Check every line below for the string "this", and copy the lines that contain it.

Change detection outputs

+---+

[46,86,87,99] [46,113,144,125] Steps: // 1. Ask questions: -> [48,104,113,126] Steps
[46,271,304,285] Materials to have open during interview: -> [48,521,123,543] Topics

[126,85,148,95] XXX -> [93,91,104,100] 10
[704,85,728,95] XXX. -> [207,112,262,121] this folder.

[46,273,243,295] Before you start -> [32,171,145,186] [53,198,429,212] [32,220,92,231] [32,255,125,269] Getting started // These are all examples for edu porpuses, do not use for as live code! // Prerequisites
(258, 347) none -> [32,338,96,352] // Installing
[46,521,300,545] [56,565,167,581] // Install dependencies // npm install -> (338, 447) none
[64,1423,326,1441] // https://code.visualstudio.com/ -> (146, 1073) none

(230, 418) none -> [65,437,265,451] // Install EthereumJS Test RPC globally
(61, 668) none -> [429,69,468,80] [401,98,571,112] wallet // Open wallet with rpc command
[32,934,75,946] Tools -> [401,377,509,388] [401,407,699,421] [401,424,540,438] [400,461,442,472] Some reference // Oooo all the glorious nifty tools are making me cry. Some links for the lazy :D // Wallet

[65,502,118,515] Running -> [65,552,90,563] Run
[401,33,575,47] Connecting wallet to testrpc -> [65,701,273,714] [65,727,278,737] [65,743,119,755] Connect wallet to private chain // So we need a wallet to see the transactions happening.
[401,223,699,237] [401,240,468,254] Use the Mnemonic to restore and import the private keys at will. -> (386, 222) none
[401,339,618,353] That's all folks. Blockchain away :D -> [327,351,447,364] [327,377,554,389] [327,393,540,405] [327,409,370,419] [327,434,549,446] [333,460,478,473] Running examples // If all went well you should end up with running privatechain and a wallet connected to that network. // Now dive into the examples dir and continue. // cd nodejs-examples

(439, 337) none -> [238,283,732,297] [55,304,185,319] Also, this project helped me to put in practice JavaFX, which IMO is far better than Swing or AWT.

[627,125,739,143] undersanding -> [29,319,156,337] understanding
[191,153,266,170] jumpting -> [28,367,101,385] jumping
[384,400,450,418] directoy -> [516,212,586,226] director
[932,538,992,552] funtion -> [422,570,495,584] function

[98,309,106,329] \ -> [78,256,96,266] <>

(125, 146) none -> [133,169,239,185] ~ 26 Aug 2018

+---+

▸ EXERCISE ANSWER:
[704,85,728,95] XXX. -> [207,112,262,121] this folder.
(439, 337) none -> [238,283,732,297] [55,304,185,319] Also, this project helped me to put in practice JavaFX, which IMO is far better than Swing or AWT.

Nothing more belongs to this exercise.